Following the success of ether.fi season 1, 2 and 3, ether.fi proposes extending the seasons initiative with the introduction of season 4, targeted at fostering community engagement and support in the restaking space, while continuing to support the success of integrations in the Ethereum ecosystem.

Objective

  • Create a sustainable plan for future points seasons and rewards
  • Support our partners through the continued expansion of integrations
  • Foster an ecosystem of category leading liquid restaking tokens and AVSs.

Timeline

  • Start Date: Sep 15, 2024
  • End Date: NEVER
  • Seasons run every 4 months, starting after the end of Season 3.
  • Every season will have a unique set of rewards that will be revealed through the season.

Mechanics

StakeRank, StakingFrens and the Diamond Campaign were all mechanisms utilized throughout season 1-3 to grow the restaking mindshare and community. These campaigns have all achieved tremendous success, however as the protocol grows, so does the need to further simplify the mechanisms to allow for incentivization across all asset verticals that ether.fi now operates in. With this in mind for S4, the mechanisms are designed as follows.

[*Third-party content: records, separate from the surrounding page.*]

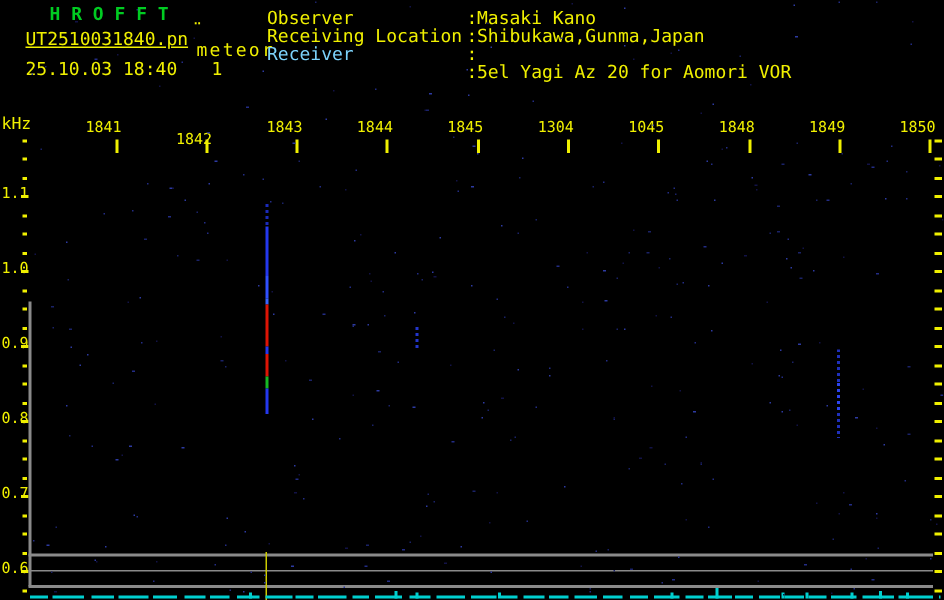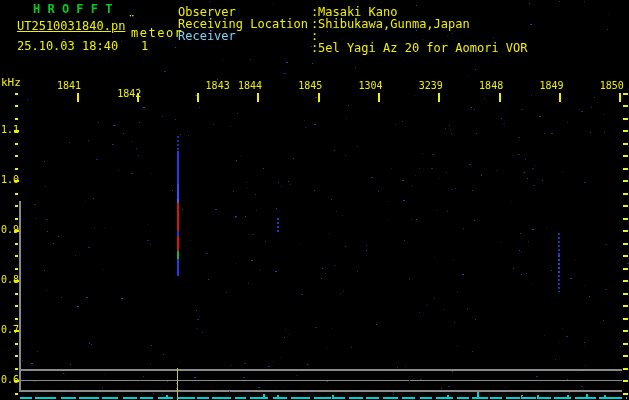--- a/index.html
+++ b/index.html
@@ -29,29 +29,29 @@
     <div class="abs t12" style="left: 311px; top: 18px; color: rgb(240, 240, 0);">:</div>
     <div class="abs t12" style="left: 318px; top: 18px; color: rgb(240, 240, 0);">Shibukawa,Gunma,Japan</div>
     <div class="abs t12" style="left: 178px; top: 30px; color: #7dd3fc;">Receiver</div>
     <div class="abs t12" style="left: 311px; top: 30px; color: rgb(240, 240, 0);">:</div>
     <div class="abs t12" style="left: 311px; top: 42px; color: rgb(240, 240, 0);">:</div>
     <div class="abs t12" style="left: 318px; top: 42px; color: rgb(240, 240, 0);">5el Yagi Az 20 for Aomori VOR</div>
     <div class="abs t10" style="left: 57px; top: 81px; color: rgb(240, 240, 0);">1841</div>
     <div class="abs" style="left: 76.5px; top: 93px; width: 2px; height: 9px; background: rgb(240, 240, 0);"></div>
     <div class="abs t10" style="left: 117.3px; top: 89px; color: rgb(240, 240, 0);">1842</div>
     <div class="abs" style="left: 136.8px; top: 93px; width: 2px; height: 9px; background: rgb(240, 240, 0);"></div>
-    <div class="abs t10" style="left: 177.6px; top: 81px; color: rgb(240, 240, 0); margin-left: 28px;">1843</div>
+    <div class="abs t10" style="left: 177.6px; top: 81px; color: rgb(240, 240, 0);">1843</div>
     <div class="abs" style="left: 197.1px; top: 93px; width: 2px; height: 9px; background: rgb(240, 240, 0);"></div>
     <div class="abs t10" style="left: 237.9px; top: 81px; color: rgb(240, 240, 0);">1844</div>
     <div class="abs" style="left: 257.4px; top: 93px; width: 2px; height: 9px; background: rgb(240, 240, 0);"></div>
     <div class="abs t10" style="left: 298.2px; top: 81px; color: rgb(240, 240, 0);">1845</div>
     <div class="abs" style="left: 317.7px; top: 93px; width: 2px; height: 9px; background: rgb(240, 240, 0);"></div>
     <div class="abs t10" style="left: 358.5px; top: 81px; color: rgb(240, 240, 0);">1304</div>
     <div class="abs" style="left: 378px; top: 93px; width: 2px; height: 9px; background: rgb(240, 240, 0);"></div>
-    <div class="abs t10" style="left: 418.8px; top: 81px; color: rgb(240, 240, 0);">3239</div>
+    <div class="abs t10" style="left: 418.8px; top: 81px; color: rgb(240, 240, 0);">1045</div>
     <div class="abs" style="left: 438.3px; top: 93px; width: 2px; height: 9px; background: rgb(240, 240, 0);"></div>
     <div class="abs t10" style="left: 479.1px; top: 81px; color: rgb(240, 240, 0);">1848</div>
     <div class="abs" style="left: 498.6px; top: 93px; width: 2px; height: 9px; background: rgb(240, 240, 0);"></div>
     <div class="abs t10" style="left: 539.4px; top: 81px; color: rgb(240, 240, 0);">1849</div>
     <div class="abs" style="left: 558.9px; top: 93px; width: 2px; height: 9px; background: rgb(240, 240, 0);"></div>
     <div class="abs t10" style="left: 599.7px; top: 81px; color: rgb(240, 240, 0);">1850</div>
     <div class="abs" style="left: 619.2px; top: 93px; width: 2px; height: 9px; background: rgb(240, 240, 0);"></div>
     <div class="abs t10" style="left: 1px; top: 124.5px; color: rgb(240, 240, 0);">1.1</div>
     <div class="abs t10" style="left: 1px; top: 174.5px; color: rgb(240, 240, 0);">1.0</div>
     <div class="abs t10" style="left: 1px; top: 224.5px; color: rgb(240, 240, 0);">0.9</div>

  • ether.fi Loyalty Points continue to accrue at a rate of 10k per ETH per day, subject to boosts and multipliers for DeFi partners.
  • Season rewards will consist of a variety of reward tokens, including:
    • ETHFI token rewards
    • Partner token rewards
    • LRT² governance token rewards (see below)
  • Up to 2,000,000 ETHFI per season may be directed towards season rewards. This may be modified or increased each season.
  • Rewards allocation will be based on accumulated ether.fi loyalty points during the season.
  • Season rewards are separate and in addition to normal staking and restaking rewards.

Introducing LRT²

LRT² is a new protocol for distribution of LRT rewards designed to streamline the reward process and reduce transaction costs. It is a collaboration between all major LRT protocols on Ethereum, with plans for expansion to include other L1s.

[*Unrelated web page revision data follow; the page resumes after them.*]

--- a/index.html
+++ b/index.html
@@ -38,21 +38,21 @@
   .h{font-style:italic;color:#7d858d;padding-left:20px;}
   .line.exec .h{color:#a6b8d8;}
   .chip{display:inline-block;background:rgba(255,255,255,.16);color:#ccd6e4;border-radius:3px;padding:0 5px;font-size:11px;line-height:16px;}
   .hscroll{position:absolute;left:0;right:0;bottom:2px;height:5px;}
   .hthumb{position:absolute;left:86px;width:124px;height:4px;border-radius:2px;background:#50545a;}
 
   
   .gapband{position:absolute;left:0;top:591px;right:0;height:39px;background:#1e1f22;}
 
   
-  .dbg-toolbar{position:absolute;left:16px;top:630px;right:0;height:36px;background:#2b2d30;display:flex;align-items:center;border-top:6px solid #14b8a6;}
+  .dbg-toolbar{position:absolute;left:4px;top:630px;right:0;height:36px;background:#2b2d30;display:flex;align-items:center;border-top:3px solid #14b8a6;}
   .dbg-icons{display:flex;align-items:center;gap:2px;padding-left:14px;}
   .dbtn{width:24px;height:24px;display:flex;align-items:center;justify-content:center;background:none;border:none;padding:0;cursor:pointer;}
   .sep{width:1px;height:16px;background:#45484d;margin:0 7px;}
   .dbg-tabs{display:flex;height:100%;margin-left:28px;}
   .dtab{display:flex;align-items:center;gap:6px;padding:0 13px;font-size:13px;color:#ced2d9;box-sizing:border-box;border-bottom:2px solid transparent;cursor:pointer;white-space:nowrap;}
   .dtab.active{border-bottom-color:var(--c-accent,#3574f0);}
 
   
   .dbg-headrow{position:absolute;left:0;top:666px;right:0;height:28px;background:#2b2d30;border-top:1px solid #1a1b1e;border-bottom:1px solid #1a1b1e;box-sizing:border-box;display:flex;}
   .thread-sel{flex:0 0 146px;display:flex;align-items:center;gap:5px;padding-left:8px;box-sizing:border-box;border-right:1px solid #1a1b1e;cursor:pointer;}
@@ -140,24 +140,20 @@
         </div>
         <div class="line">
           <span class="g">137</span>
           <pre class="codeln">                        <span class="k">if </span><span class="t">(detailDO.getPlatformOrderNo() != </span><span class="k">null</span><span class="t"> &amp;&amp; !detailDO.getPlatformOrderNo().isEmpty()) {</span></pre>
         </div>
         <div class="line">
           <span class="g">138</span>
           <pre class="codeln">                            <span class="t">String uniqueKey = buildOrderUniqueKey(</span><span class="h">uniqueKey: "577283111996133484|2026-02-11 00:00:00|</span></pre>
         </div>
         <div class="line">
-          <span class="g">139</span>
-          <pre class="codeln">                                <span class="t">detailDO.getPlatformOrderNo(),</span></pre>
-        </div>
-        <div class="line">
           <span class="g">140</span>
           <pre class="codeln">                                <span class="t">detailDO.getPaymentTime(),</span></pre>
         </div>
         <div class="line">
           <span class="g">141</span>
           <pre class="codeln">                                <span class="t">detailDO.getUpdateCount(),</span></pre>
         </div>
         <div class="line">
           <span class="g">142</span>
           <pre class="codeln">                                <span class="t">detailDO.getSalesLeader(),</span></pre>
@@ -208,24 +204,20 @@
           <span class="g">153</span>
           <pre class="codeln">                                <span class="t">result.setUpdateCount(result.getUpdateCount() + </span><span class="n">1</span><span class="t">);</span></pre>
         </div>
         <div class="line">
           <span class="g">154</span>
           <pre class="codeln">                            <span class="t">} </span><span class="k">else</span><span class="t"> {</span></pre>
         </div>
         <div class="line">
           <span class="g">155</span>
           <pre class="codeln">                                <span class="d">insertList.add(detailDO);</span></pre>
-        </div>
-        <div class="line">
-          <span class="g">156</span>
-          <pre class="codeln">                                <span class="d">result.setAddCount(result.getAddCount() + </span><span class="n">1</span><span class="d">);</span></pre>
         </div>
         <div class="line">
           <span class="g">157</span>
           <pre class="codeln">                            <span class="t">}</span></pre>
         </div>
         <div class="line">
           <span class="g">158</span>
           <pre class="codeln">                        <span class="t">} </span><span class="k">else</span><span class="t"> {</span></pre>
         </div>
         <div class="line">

The purpose of LRT² is to wrap rewards distribution from a large number of AVSs and other restaking-related rewards into a single rewards token and create an industry standard. LRT² will be a vault which holds the restaking rewards tokens as underlying assets. Through LRT², LRT projects can pool AVS rewards into a single vault and issue vault share tokens to their stakers (or distributor contract). Holders of this token would have the ability to unwrap for the underlying assets, with a cool down period to be assessed. Further work will be performed and communicated on the methodology of the whitelisting process and exchange rate pricing mechanics of the LRT² token.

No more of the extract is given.